TASK PROMPT → Find "- You may share" below and begin at its line; stop after the line with "GitHub continuous integration.". Output those lines exactly, without pictures.

Before-and-after change data
^^^^^^^^

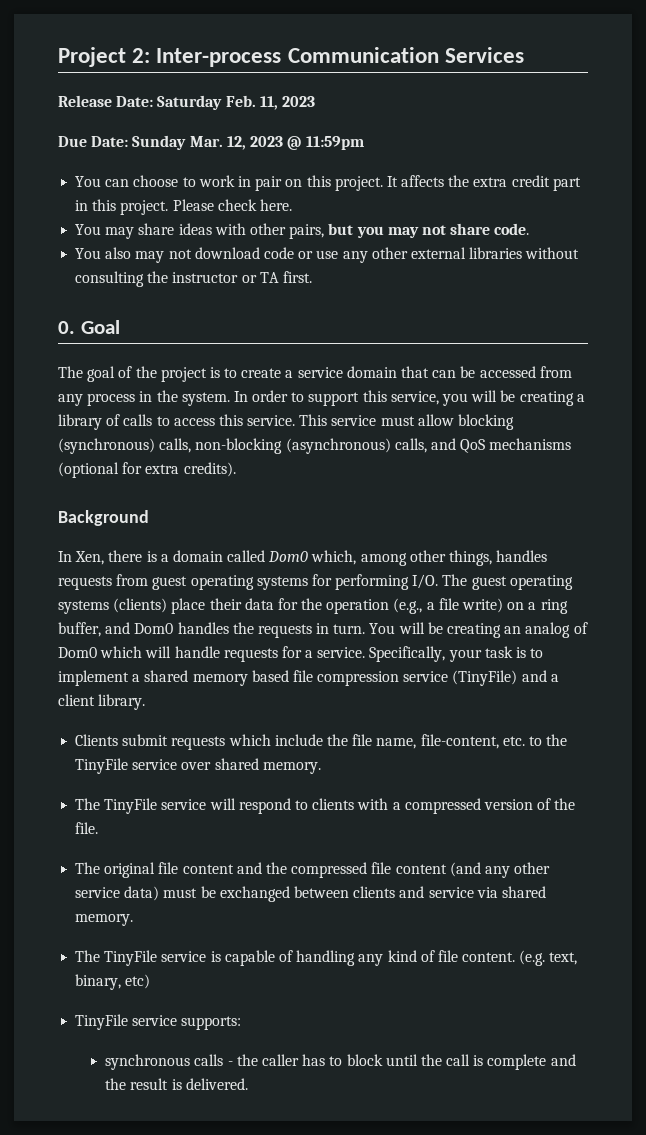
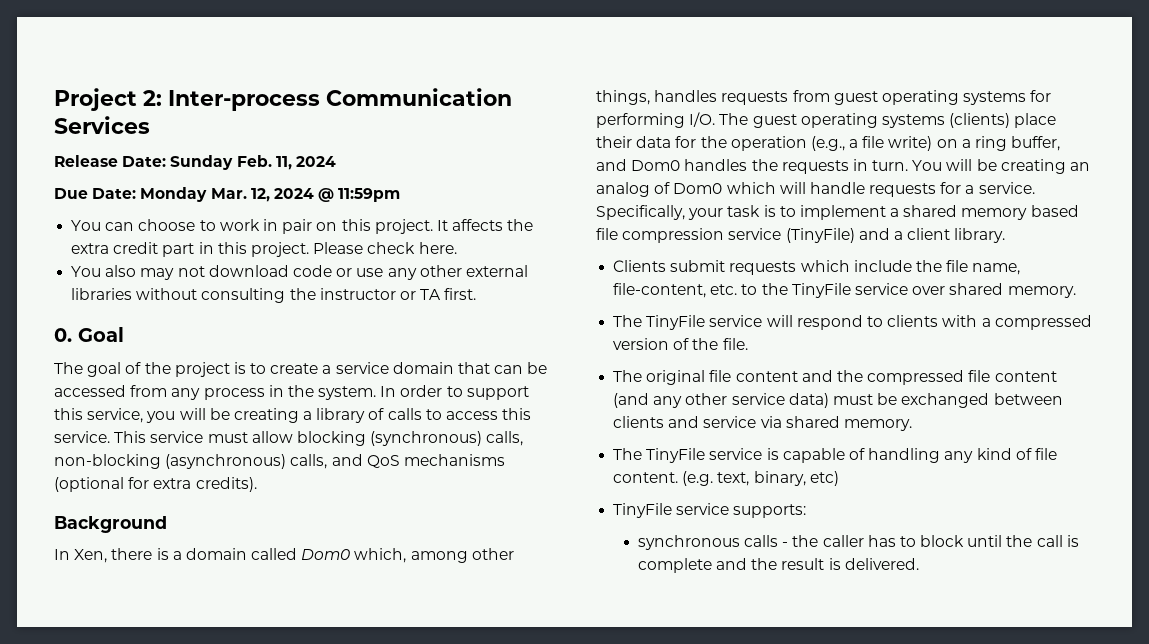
- Release Date: Saturday Feb. 11, 2023
+ Release Date: Sunday Feb. 11, 2024
- Due Date: Sunday Mar. 12, 2023 @ 11:59pm
+ Due Date: Monday Mar. 12, 2024 @ 11:59pm
- You may share ideas with other pairs, but you may not share code.

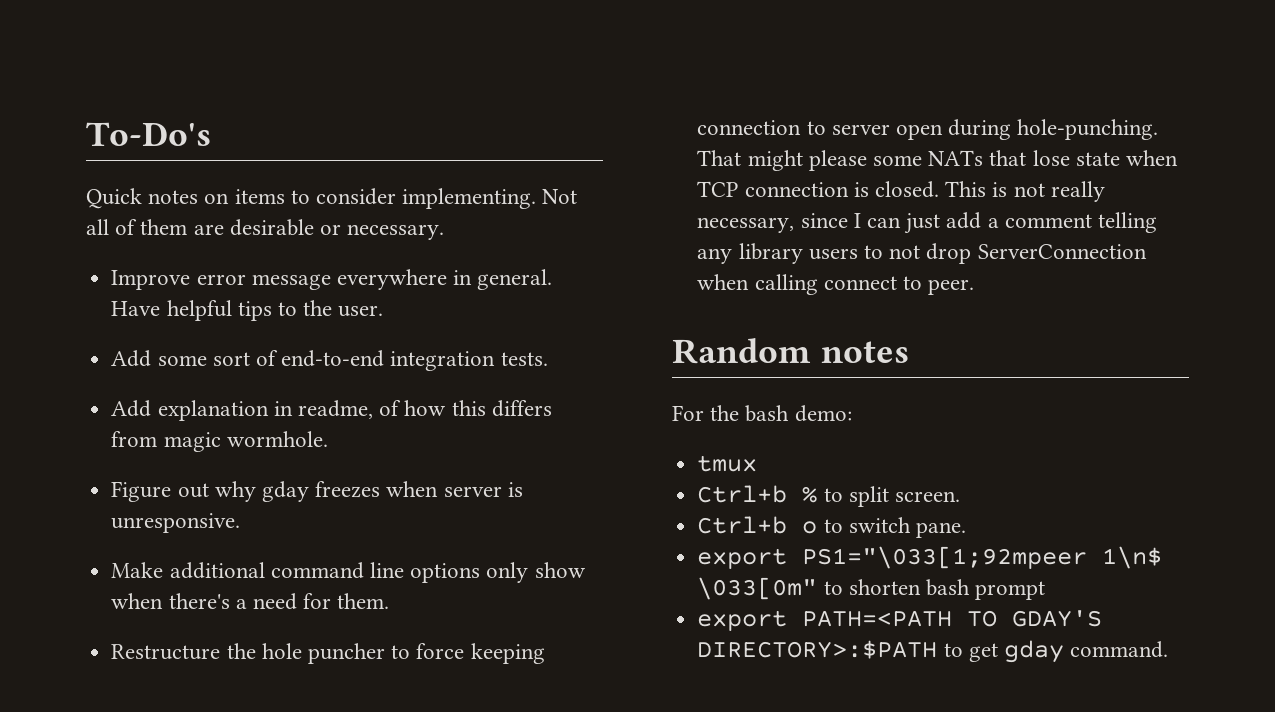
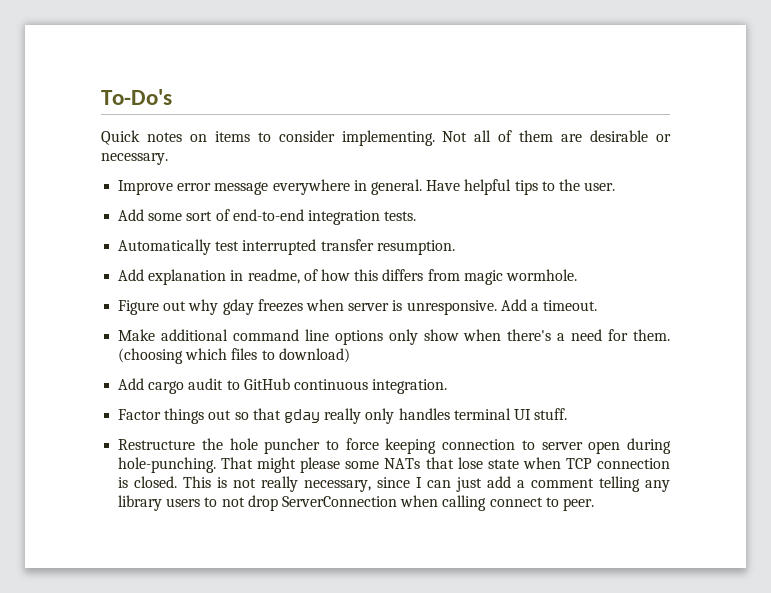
+ Automatically test interrupted transfer resumption.
+ Add a timeout.
+ (choosing which files to download)
+ Add cargo audit to GitHub continuous integration.
+ Factor things out so that gday really only handles terminal UI stuff.
- Random notes
- For the bash demo:
- tmux
- Ctrl+b % to split screen.
- Ctrl+b o to switch pane.
- export PS1="\033[1;92mpeer 1\n$ \033[0m" to shorten bash prompt
- export PATH=<PATH TO GDAY'S DIRECTORY>:$PATH to get gday command.

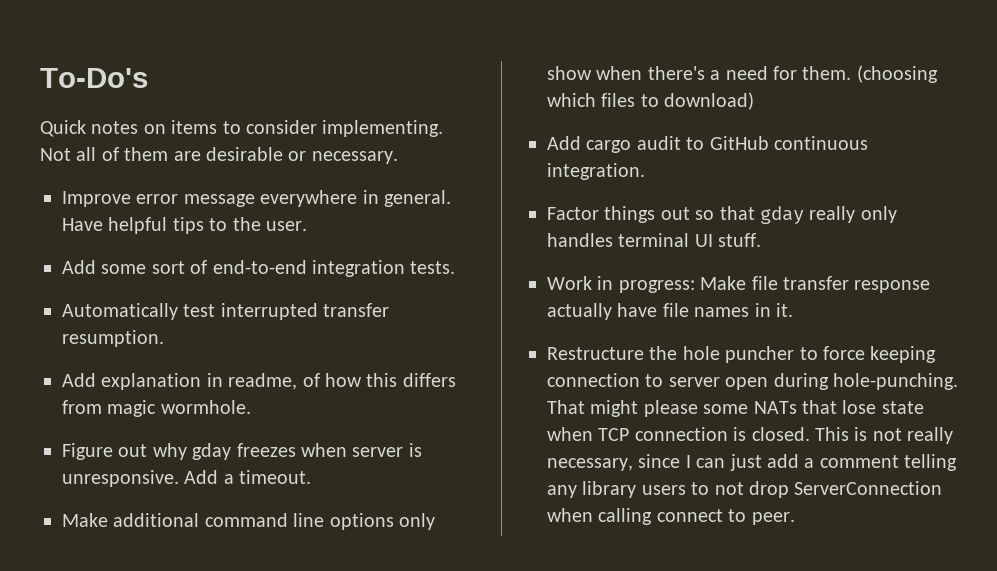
+ Work in progress: Make file transfer response actually have file names in it.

^^^^^^^^

TASK RESULT →
- You may share ideas with other pairs, but you may not share code.

+ Automatically test interrupted transfer resumption.
+ Add a timeout.
+ (choosing which files to download)
+ Add cargo audit to GitHub continuous integration.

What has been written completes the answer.